Dalam bukunya, Anggota Komisi Hukum dan Perundang-undangan MUI Pusat ini menilai kehadiran Syiah adalah tantangan nyata bagi eksistensi negara. Dalam sepak terjangnya, Syiah banyak diilhami gerakan revolusi Iran yang mengubah negara mengikuti konsepsi Imamah Syiah.
Ekstrimisme ajaran Syiah terhadap umat Islam sudah terasa sejak tahun 1980-an. Saat itu, anak-anak muda Syiah dengan berpakaian hitam-hitam sudah berani melontarkan caci maki terhadap ajaran Islam.
Mereka merusak generasi muda dengan konsep nikah mut’ah alias kawin kontrak. Layaknya pelacuran, kawin kontrak ini menjadikan uang sebagai bentuk barternya. Dimana mempelai laki-laki boleh menikahi (baca: menyewa) perempuan dengan durasi waktu. Kejadian ini sudah sering diangkat berkali-kali oleh media massa.
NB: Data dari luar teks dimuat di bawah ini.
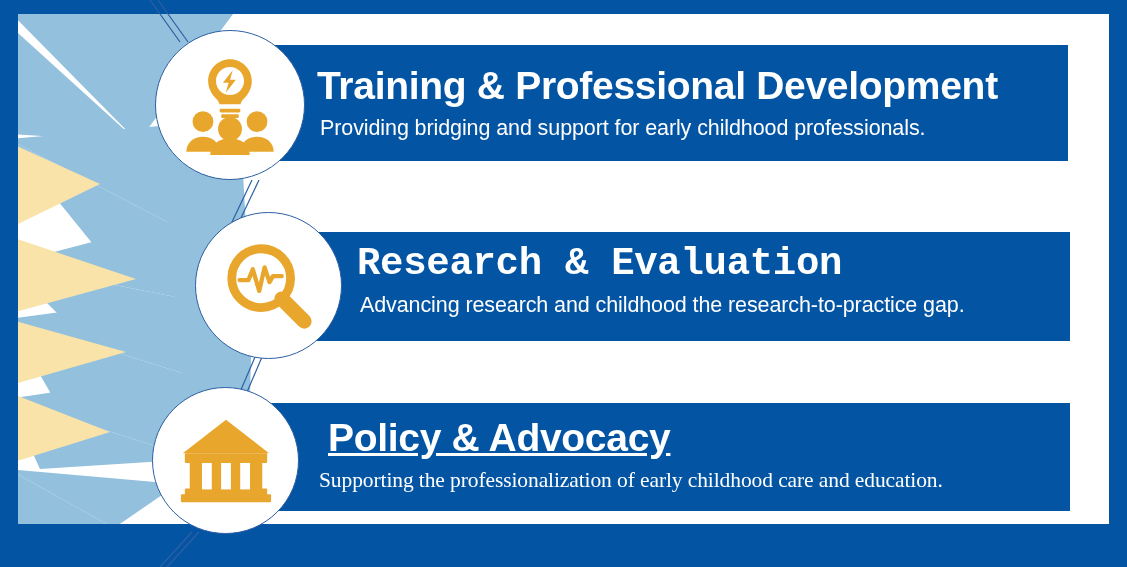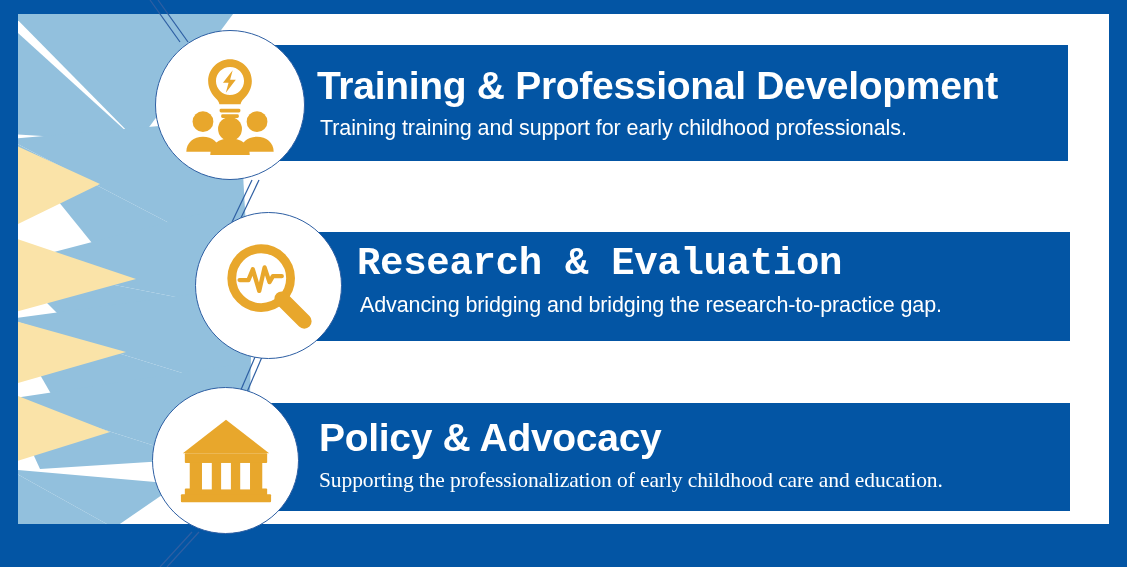"Training training and support for" div.bar-text { text: Training training -> Providing bridging }
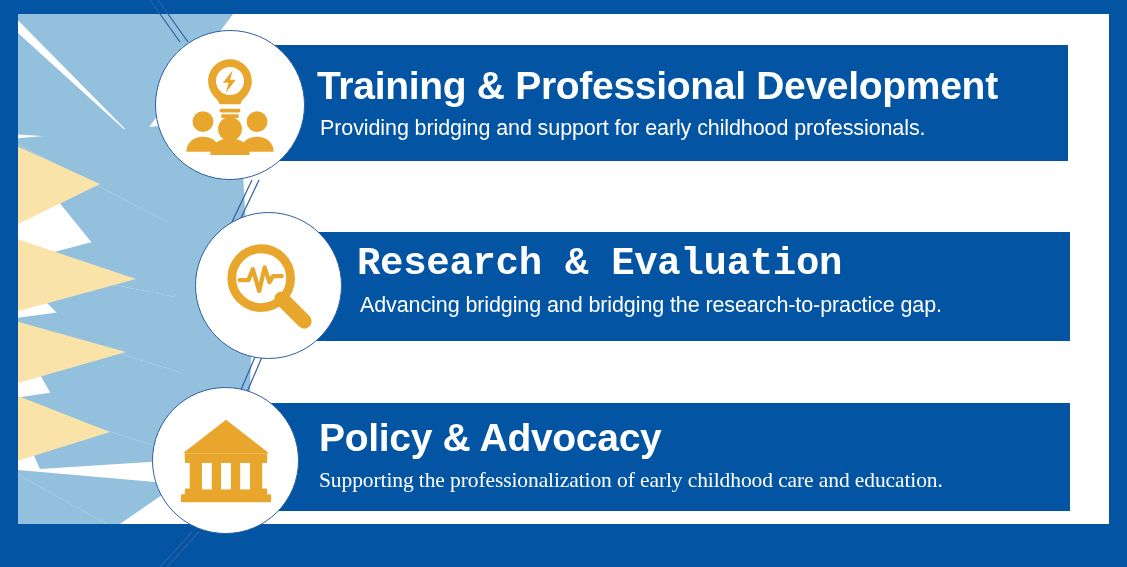"Advancing bridging and bridging the" div.bar-text { text: bridging and bridging -> research and childhood }
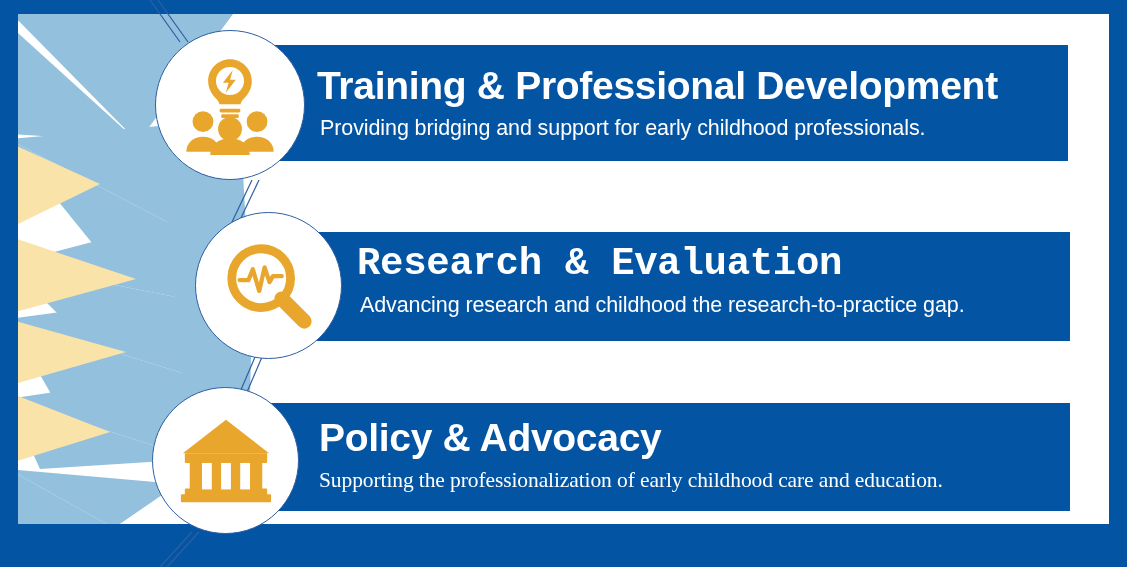"Policy & Advocacy" div.bar-text { left: 319px -> 328px; text-decoration: none -> underline }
Sementara itu, hari Ahad, dalam usaha memahamkan umat terhadap propaganda sesat Syi’ah, Institute for The Study of Islamic Thought and Civilizations (INSISTS) menggelar bedah buku “Teologi dan Ajaran Syi’ah Menurut Referensi Induknya” di Hotel Sofyan Jakarta.
INSISTS menilai bahwa Syi’ah telah melakukan banyak kedzaliman terhadap muslimin Ahlussunnah sepanjang sejarah.
Pendistorsian sejarah, pendangkalan aqidah serta kebiasaan takfir yang diikuti caci maki terhadap sahabat dan istri-istri Rasulullah hanyalah sekian dari aneka macam kedzaliman yang dilakukan oleh Syi’ah.
Tentu kita tidak ingin Indonesia berubah menjadi Irak. Dimana abainya negara, membuat Syiah leluasa menyusun skenario merongrong negara. Kini setelah Syiah berkuasa, pembantaian mengerikan kepada warga merajalela. Irak berubah menjadi negara yang loyal kepada Iran.
Saat mengunjungi Jakarta, Dr. Ahmed Mahjoub Jubouri, jurnalis asal Irak, mengatakan, 90% orang-orang Syiah kini menguasai pemerintahan. Imbasnya, kekacauan terjadi di mana-mana. Ribuan orang dibantai, ratusan masjid mereka bakar. Bahkan umat Islam yang tinggal di tempat yang mayoritas Syiah lambat laun di usir. “Hingga tempat tinggal mereka bersih tanpa orang-orang Sunni,” tuturnya yang mengunjungi Jakarta dalam rangka menghadiri International Conference on Islamic Media.
Begitu juga di bidang kehakiman. Orang-orang Syiah, kata Dr Jubouri, banyak memutuskan perkara seenak mereka. Sehingga setiap pekan ada ratusan umat Islam dijatuhi hukuman mati.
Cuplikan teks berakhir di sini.